*WORK TASK*. The response must consist of all the records, retyped exactly.

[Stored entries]
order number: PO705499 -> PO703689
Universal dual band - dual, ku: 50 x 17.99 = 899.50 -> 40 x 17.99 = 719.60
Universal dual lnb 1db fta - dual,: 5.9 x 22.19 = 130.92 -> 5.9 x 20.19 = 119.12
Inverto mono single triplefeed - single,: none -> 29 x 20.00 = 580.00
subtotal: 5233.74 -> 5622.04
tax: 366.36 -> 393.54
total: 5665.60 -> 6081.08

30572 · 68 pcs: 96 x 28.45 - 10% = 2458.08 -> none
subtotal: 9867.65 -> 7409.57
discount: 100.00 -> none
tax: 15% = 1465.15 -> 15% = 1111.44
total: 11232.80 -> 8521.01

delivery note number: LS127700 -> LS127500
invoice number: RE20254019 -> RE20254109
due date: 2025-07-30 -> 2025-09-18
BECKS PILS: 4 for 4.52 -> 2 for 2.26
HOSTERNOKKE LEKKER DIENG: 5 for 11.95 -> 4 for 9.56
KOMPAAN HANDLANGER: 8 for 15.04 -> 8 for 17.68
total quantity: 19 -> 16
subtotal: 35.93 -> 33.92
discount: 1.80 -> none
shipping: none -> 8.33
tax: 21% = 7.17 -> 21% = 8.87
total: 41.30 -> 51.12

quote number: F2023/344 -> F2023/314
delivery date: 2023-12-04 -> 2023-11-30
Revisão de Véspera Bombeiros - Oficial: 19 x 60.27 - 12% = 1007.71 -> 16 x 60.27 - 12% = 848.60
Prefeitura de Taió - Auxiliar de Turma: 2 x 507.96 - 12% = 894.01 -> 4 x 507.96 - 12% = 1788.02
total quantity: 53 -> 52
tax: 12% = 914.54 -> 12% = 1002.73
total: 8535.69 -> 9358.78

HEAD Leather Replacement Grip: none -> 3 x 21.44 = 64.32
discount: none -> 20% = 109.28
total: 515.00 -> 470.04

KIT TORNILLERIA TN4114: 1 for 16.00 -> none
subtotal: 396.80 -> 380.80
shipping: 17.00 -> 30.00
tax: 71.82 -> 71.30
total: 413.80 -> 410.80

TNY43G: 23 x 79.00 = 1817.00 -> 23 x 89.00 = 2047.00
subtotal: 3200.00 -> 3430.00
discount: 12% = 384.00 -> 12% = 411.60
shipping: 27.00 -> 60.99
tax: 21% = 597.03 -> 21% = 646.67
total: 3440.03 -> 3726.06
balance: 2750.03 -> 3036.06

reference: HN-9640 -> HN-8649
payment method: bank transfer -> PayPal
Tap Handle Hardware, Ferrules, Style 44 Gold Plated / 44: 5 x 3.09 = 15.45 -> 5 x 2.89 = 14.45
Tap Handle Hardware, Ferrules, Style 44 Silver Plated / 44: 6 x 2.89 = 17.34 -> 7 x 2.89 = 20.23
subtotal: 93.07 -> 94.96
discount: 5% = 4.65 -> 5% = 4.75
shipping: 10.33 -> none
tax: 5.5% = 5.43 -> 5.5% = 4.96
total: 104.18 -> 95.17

*SOLVED PROBLEM*.
order number: PO705499 -> PO703689
Universal dual band - dual, ku: 50 x 17.99 = 899.50 -> 40 x 17.99 = 719.60
Universal dual lnb 1db fta - dual,: 5.9 x 22.19 = 130.92 -> 5.9 x 20.19 = 119.12
Inverto mono single triplefeed - single,: none -> 29 x 20.00 = 580.00
subtotal: 5233.74 -> 5622.04
tax: 366.36 -> 393.54
total: 5665.60 -> 6081.08

30572 · 68 pcs: 96 x 28.45 - 10% = 2458.08 -> none
subtotal: 9867.65 -> 7409.57
discount: 100.00 -> none
tax: 15% = 1465.15 -> 15% = 1111.44
total: 11232.80 -> 8521.01

delivery note number: LS127700 -> LS127500
invoice number: RE20254019 -> RE20254109
due date: 2025-07-30 -> 2025-09-18
BECKS PILS: 4 for 4.52 -> 2 for 2.26
HOSTERNOKKE LEKKER DIENG: 5 for 11.95 -> 4 for 9.56
KOMPAAN HANDLANGER: 8 for 15.04 -> 8 for 17.68
total quantity: 19 -> 16
subtotal: 35.93 -> 33.92
discount: 1.80 -> none
shipping: none -> 8.33
tax: 21% = 7.17 -> 21% = 8.87
total: 41.30 -> 51.12

quote number: F2023/344 -> F2023/314
delivery date: 2023-12-04 -> 2023-11-30
Revisão de Véspera Bombeiros - Oficial: 19 x 60.27 - 12% = 1007.71 -> 16 x 60.27 - 12% = 848.60
Prefeitura de Taió - Auxiliar de Turma: 2 x 507.96 - 12% = 894.01 -> 4 x 507.96 - 12% = 1788.02
total quantity: 53 -> 52
tax: 12% = 914.54 -> 12% = 1002.73
total: 8535.69 -> 9358.78

HEAD Leather Replacement Grip: none -> 3 x 21.44 = 64.32
discount: none -> 20% = 109.28
total: 515.00 -> 470.04

KIT TORNILLERIA TN4114: 1 for 16.00 -> none
subtotal: 396.80 -> 380.80
shipping: 17.00 -> 30.00
tax: 71.82 -> 71.30
total: 413.80 -> 410.80

TNY43G: 23 x 79.00 = 1817.00 -> 23 x 89.00 = 2047.00
subtotal: 3200.00 -> 3430.00
discount: 12% = 384.00 -> 12% = 411.60
shipping: 27.00 -> 60.99
tax: 21% = 597.03 -> 21% = 646.67
total: 3440.03 -> 3726.06
balance: 2750.03 -> 3036.06

reference: HN-9640 -> HN-8649
payment method: bank transfer -> PayPal
Tap Handle Hardware, Ferrules, Style 44 Gold Plated / 44: 5 x 3.09 = 15.45 -> 5 x 2.89 = 14.45
Tap Handle Hardware, Ferrules, Style 44 Silver Plated / 44: 6 x 2.89 = 17.34 -> 7 x 2.89 = 20.23
subtotal: 93.07 -> 94.96
discount: 5% = 4.65 -> 5% = 4.75
shipping: 10.33 -> none
tax: 5.5% = 5.43 -> 5.5% = 4.96
total: 104.18 -> 95.17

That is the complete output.